This week’s portion is one of the most profound we can have, an almighty, eternal and utterly ‘other’ G-d, of pure Spirit and normally invisible, comes, visibly and tangibly to fill the completed Mishkan. The G-d who created everything material, yet who is Himself not material, dwells, exists in time and space in the heart of this construction. We get used to this idea and think it’s fine ‘G-d can do that’, yet in play here we have issues of transcendence and immanence the we simply can’t ignore. Maimonides tells us that G-d has no form, and drawn from his own inherited Aristotelian ideas this may make sense (to him), yet passages like this from the Torah undermine his conclusions. Modern Judaism (following in the patterns set down in earlier times, but not reaching back as far as the first century) may not like the idea of any anthropomorphic descriptions of the One true G-d, of Avraham, Yitzchak and Ya’akov, but Torah says the opposite. The pillar of cloud and fire are external, physical forms taken by G-d to demonstrate His actual normally invisible presence with us, right at the very heart of our faith system and worship structure. If G-d is not at the heart of Judaism, however He chooses to reveal Himself and in whatever form He chooses, then our faith walk as Jews will always only ever be tangential to our real calling and purpose.
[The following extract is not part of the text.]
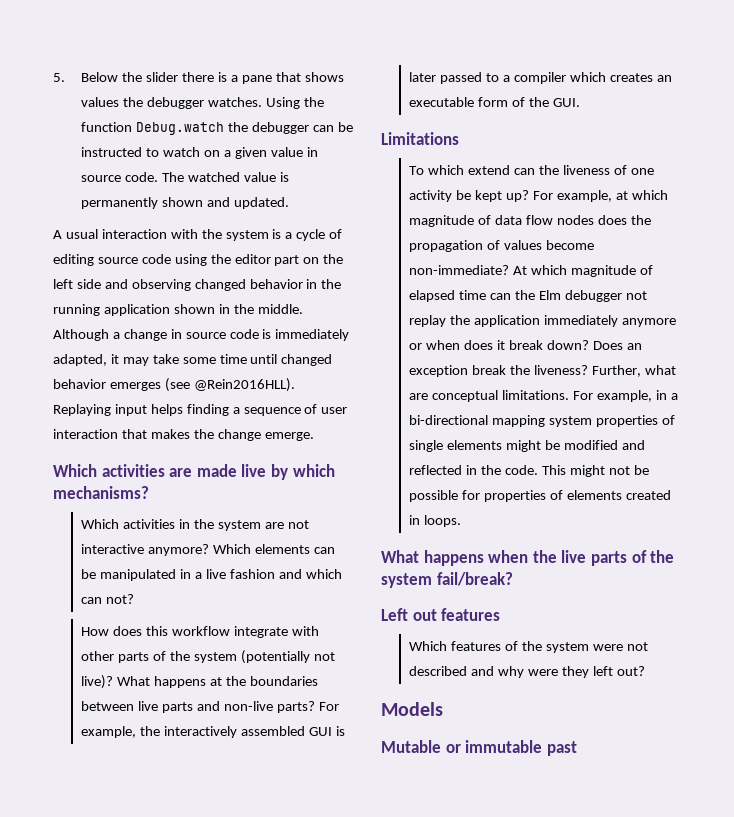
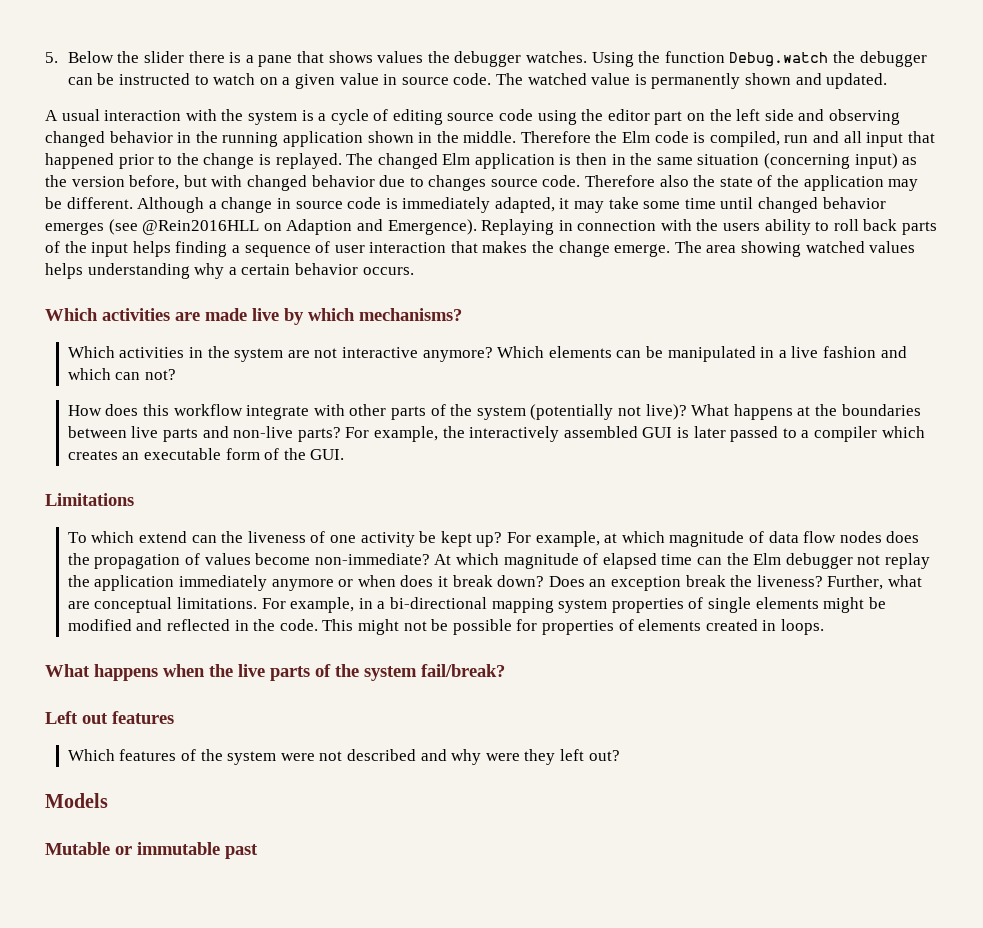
(303, 309) none -> [520,131,935,147] [45,153,918,169] [45,175,919,191] [45,197,133,209] Therefore the Elm code is compiled, run and all input that happened prior to the change is replayed. The changed Elm application is then in the same situation (concerning input) as the version before, but with changed behavior due to changes source code. Therefore also the state of the application may be different.
[193,378,295,392] [53,404,111,416] @Rein2016HLL). Replaying -> [142,219,938,235] [45,241,87,253] @Rein2016HLL on Adaption and Emergence). Replaying in connection with the users ability to roll back parts of the
(314, 436) none -> [674,241,916,257] [45,263,414,279] The area showing watched values helps understanding why a certain behavior occurs.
But from this encounter with the divine presence made physically manifest, taking a form that was visible and real, we also learn another very important concept: Israel’s calling nationally and individually was not to be a people with ‘lofty or high ideals’, nor even a nation of sophistication or cultured nuance, nor a people of ‘higher consciousness’. No, our calling was simply this: we should demonstrate the living G-d of Israel’s presence amongst us as alive and all powerful. We Jews don’t have a philosophy to follow, no ‘self-help’ manual to propagate (Judaism is not about life-style choices..), our function is to show the awesome of G-d of Israel’s presence. As we are reminded, it is the Greeks (gentiles) who seek wisdom and knowledge, we Jews seek a sign…
And the ‘sign’ is that we carry the presence of G-d with us as a nation, a people called and chosen by the One true G-d. As G-d took residence in the completed Mishkan, with the Mercy Seat as His footstool, the presence of G-d was so strong that Moshe and the priests were not even able to perform the services. They, yes even they who were clean, holy and had a walk with G-d we might only dream of, even they couldn’t stand in His awesome presence! We read here that it was the glory, or kavod in Hebrew, of G-d that filled the Mishkan. The kavod of someone is their inner quality made externally manifest, it is their glory, and the inner beauty and qualities of G-d are made manifest before us here. The visible presence of G-d in His glory that filled the place was, as the word also suggests, a heaviness and weight that brought people, here Moshe and the priests (just as later in the Temple when the Shechinah presence filled it too) to a standstill. They were almost unable to function before the strength of G-d’s presence, the power of His awesome quality and glory. As sinful human beings that we are, this should not surprise us.
But despite the later tendencies of more modern forms of (non-Messianic) Judaism to hide the fact, the point remains that one of, if not THE key point of us as Israel, the nation, is to demonstrate the living presence of G-d. We should expect to see it, feel it and know it. If it was expected by Moshe in his day, then we should expect it in ours today too.